Nova Scotia ushers in ‘new era’ of tidal energy as protesters warn ‘turbines kill fish’

NS Energy Minister, Michel Samson flips switch to send tidal power onto electricity grid

NS Energy Minister Michel Samson (centre) poses after flipping switch to send tidal power onto the grid. On the left, Tony Wright, Fundy Ocean Research Centre for Energy and Nancy Tower, Emera Inc. On the right, Thierry Kalanquin, OpenHydro

It’s official. Electricity is now flowing onto Nova Scotia’s power grid from a newly installed 2MW tidal turbine submerged in the Bay of Fundy.

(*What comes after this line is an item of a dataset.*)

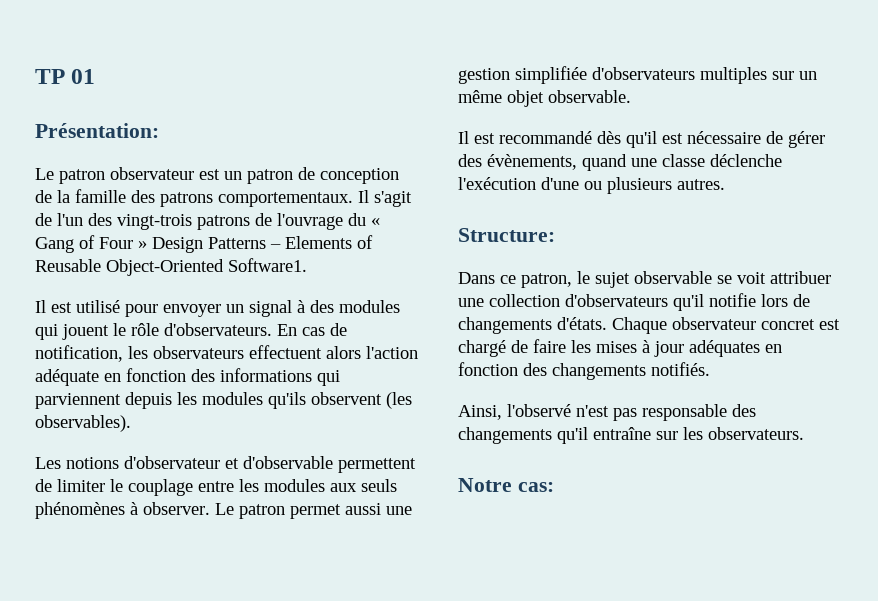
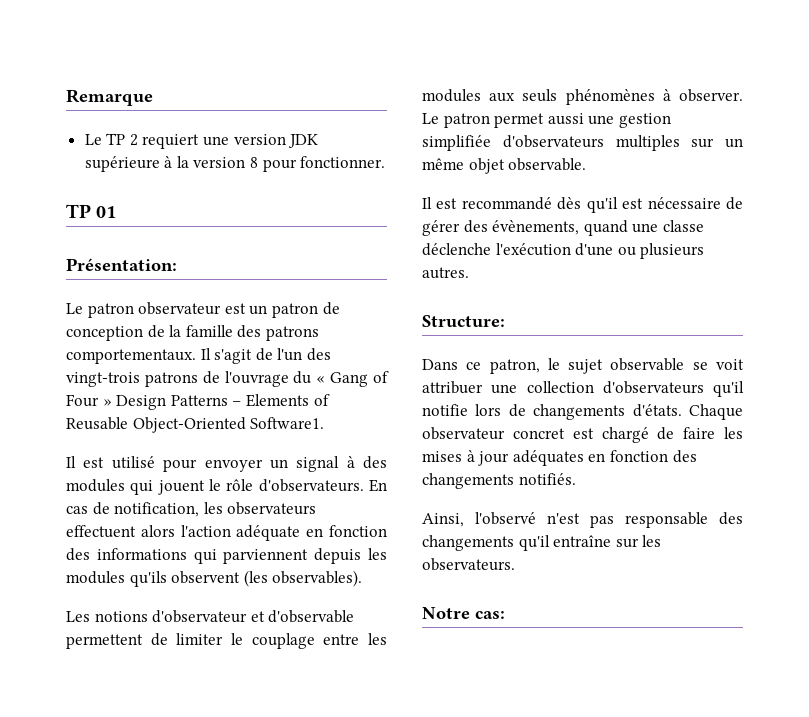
(35, 76) none -> [66,89,153,106] [84,133,319,149] [84,156,386,172] Remarque // Le TP 2 requiert une version JDK supérieure à la version 8 pour fonctionner. //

The provincial energy minister, Michel Samson flipped a big electrical switch today near Parrsboro, NS to mark the beginning of what government and tidal industry officials hope will be a new era in marine renewable energy.

“Tidal energy packs huge potential for our province — as an economic driver, an expertise-builder and as a clean energy source for Canada and beyond,” Samson said a few minutes before the switch-flipping ceremony.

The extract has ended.